Time to purchase measures how long it takes a customer to move from an initial ecommerce interaction to a completed order. It is an important conversion funnel metric because it affects attribution, remarketing windows, email timing, stock planning, discount strategy and the way ecommerce teams interpret campaign performance.
Back to the hub:
E-commerce Statistics.
This dataset should be analyzed together with
cart abandonment rate,
checkout completion rate,
sessions to purchase,
and average order value.
Key benchmarks (cite-ready)
There is no single universal time-to-purchase benchmark for all ecommerce stores. Purchase timing depends heavily on product price, category, customer intent, traffic source, device and whether the purchase is impulsive or considered.
- Google reports that 8 in 10 online purchase journeys involve multiple touchpoints. Source
- Wolfgang Digital reported that, for online-only retailers, 40% of revenue happened after 3 same-device clicks and after 5 days. Source
- Historical Google path-to-purchase benchmark data showed that most online purchases happened in a single day or with a single interaction, while high-value purchases were associated with longer paths. Source
Time to purchase should be treated as a distribution, not a single average.

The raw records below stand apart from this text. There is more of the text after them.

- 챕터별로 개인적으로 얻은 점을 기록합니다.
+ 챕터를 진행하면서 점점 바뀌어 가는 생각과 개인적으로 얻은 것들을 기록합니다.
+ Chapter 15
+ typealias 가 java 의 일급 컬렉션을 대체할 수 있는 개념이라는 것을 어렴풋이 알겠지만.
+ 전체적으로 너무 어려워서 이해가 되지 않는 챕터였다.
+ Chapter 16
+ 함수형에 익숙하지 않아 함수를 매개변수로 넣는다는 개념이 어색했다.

A store may have many same-day purchases and still generate a significant share of revenue from customers who return after several days, several sessions or multiple marketing touchpoints.
Time-to-purchase windows
For ecommerce analysis, purchase timing is usually more useful when grouped into practical time windows.

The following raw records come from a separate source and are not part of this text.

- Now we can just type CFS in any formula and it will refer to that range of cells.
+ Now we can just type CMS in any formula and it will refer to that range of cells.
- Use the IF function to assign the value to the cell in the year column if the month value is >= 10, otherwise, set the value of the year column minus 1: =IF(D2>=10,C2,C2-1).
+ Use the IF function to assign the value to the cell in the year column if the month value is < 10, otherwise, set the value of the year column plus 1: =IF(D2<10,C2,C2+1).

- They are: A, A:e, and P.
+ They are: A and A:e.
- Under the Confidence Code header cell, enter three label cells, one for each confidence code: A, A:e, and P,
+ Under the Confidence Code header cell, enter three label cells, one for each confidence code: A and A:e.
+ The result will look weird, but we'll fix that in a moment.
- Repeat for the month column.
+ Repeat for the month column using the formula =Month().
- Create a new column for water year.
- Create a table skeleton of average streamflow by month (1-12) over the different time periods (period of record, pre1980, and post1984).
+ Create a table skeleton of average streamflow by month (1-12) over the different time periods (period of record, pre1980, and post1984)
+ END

| Time window | Typical interpretation | Common ecommerce examples |
|---|---|---|
| Same session | Very short buying path with high immediate intent. | Brand search, repeat purchases, low-consideration products, urgent replacement items. |
| Same day | Short decision cycle, but possibly with comparison, cart review or payment hesitation. | Promotions, impulse purchases, simple replenishment products, low-to-medium AOV orders. |
| 1–3 days | Light consideration period with return visits or reminder-driven conversion. | Email follow-up, remarketing, abandoned cart recovery, price comparison. |
| 4–7 days | Considered purchase with more research or decision delay. | Higher AOV orders, gifts, complex product variants, category comparison. |
| 8–30 days | Longer buying cycle where attribution and remarketing windows matter strongly. | Electronics, furniture, B2B ecommerce, premium products, seasonal planning. |
| 30+ days | Extended research cycle or offline/omnichannel decision journey. | High-ticket products, business purchases, complex technical products, subscription decisions. |
The best benchmark is usually your own time-to-purchase distribution by category and channel. Global references help with interpretation, but they should not replace first-party analytics.
Segments that influence time to purchase
A single average can hide very different purchase behaviors. Segmenting time to purchase helps ecommerce teams understand where speed, trust and follow-up matter most.
| Segment | What to measure | Why it matters | Pair with |
|---|---|---|---|
| Product category | Median time to purchase by category | Impulse categories and high-consideration categories have different buying cycles. | category mix |
| Order value | Time to purchase by AOV band | Higher-value purchases often involve more research and more touchpoints. | AOV benchmarks |
| Traffic source | Conversion lag by channel | Brand search, paid social, organic search and email can represent different journey stages. | organic search traffic share |
| Device | Mobile vs desktop purchase timing | Mobile can be used for discovery while desktop may still be used for final checkout in some categories. | mobile share of revenue |
| Customer type | New vs returning customer time to purchase | Returning customers usually need less reassurance and may purchase faster. | repeat purchase rate |
| Checkout stage | Time from add-to-cart to purchase | This isolates cart hesitation from the broader discovery and research journey. | checkout abandonment rate |
Definition and calculation
Time to purchase can be calculated in several ways depending on the analytics system and business question.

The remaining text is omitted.